Actually, the _Bazaar_, which I quoted, refers to events that happened at Chalcedon. Unless we're willing to say that the _Bazaar_ is a Syriac forgery, it's implausible that he was not familiar with the proceedings of Chalcedon. As his place of exile was a monastery near Antioch, it's probable that he would have been very familiar with developments of the day.



> Moreover, the language of Cyril and Nestorius was very nuanced, making both of them difficult to understand. For the most part, I'm convinced that the two of them were talking past one another, and that there was more of a personality conflict than anything at work between the two men.

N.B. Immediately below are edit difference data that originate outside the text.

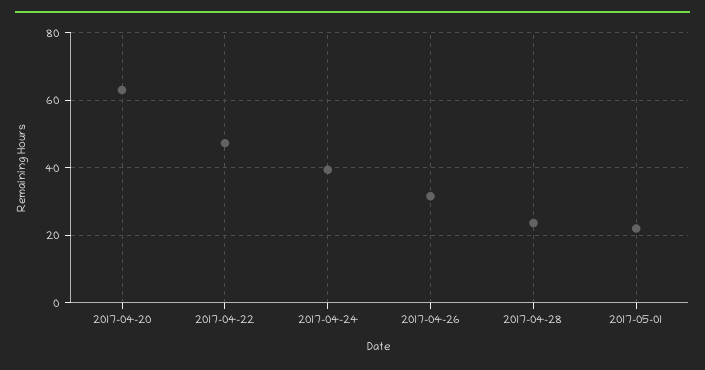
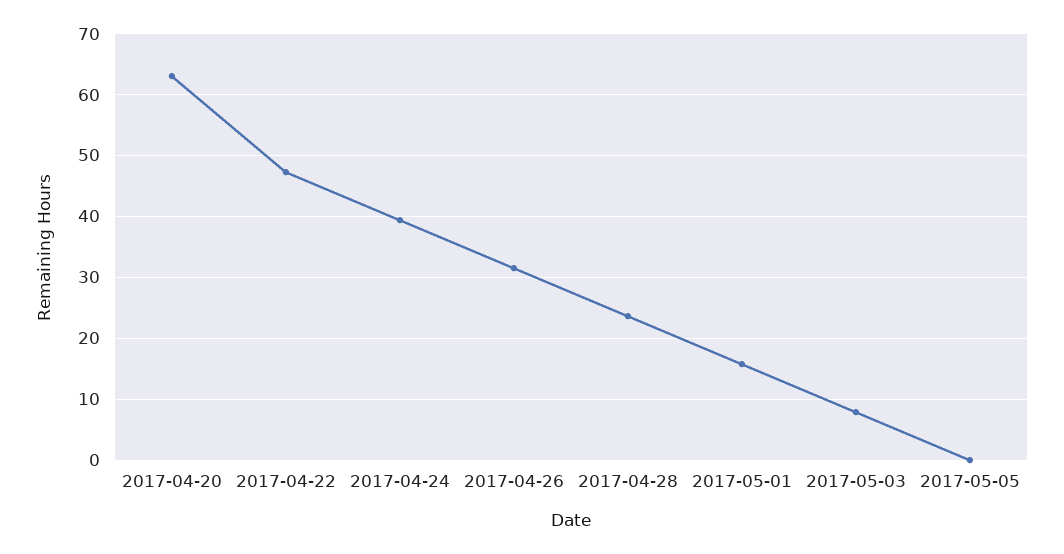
2017-05-01: 22 -> 16
2017-05-03: none -> 8
2017-05-05: none -> 0

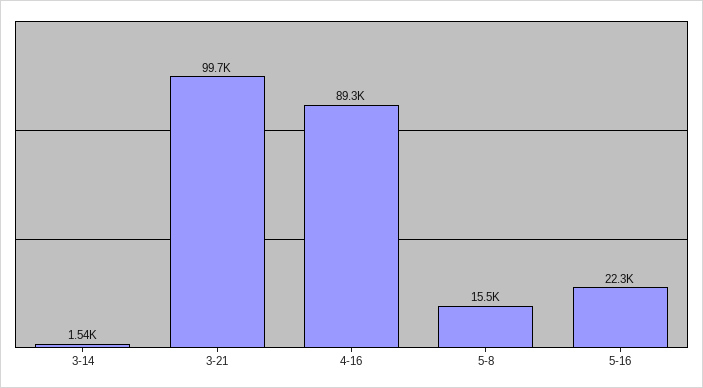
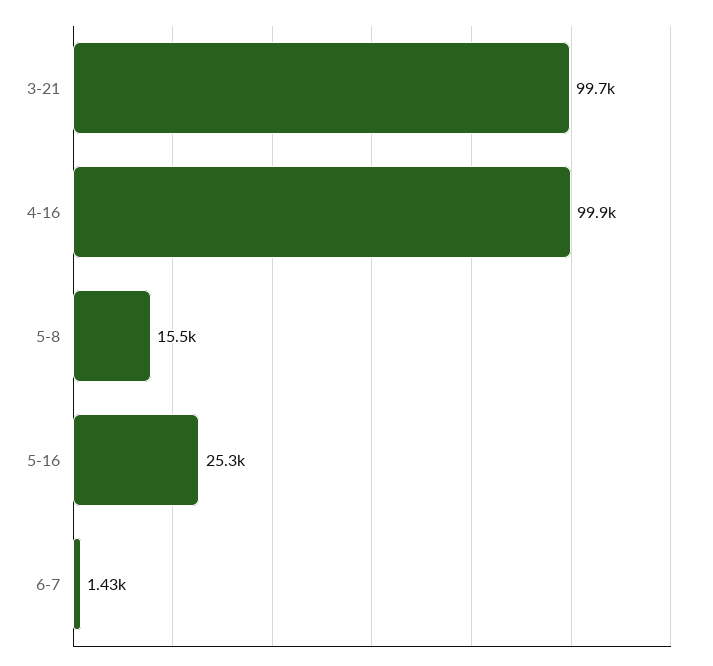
3-14: 1540 -> none
4-16: 89300 -> 99900
5-16: 22300 -> 25300
6-7: none -> 1430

Oh, I agree. I do think that in Cyril's case, he was trying to attack the Antiochene School by attacking its most prominent student. The rivalry in the east between the Antiochene and Alexandrian Schools is fairly well-documented (and, in the end, fruitful as the conflict between the two produced the Chalcedonian Creed).


----------



## P.F.

"Actually, the Bazaar, which I quoted, refers to events that happened at Chalcedon."

Would you please provide an example? If you did earlier, I missed it.


----------



## timmopussycat

PCFLANAGAN said:


> Timmo:
> 
> Perhaps a better measure is the speed with which the Roman bishop \"ratified\" Chalcedon's canons. You are doubtless aware that he did not do so until March of 453. I certainly don't think the ancient world was waiting around to see whether and to what extent the Roman bishop weighed in, but the languor of that bishop's response does not suggest that the news of Chalcedon was spread with the utmost haste.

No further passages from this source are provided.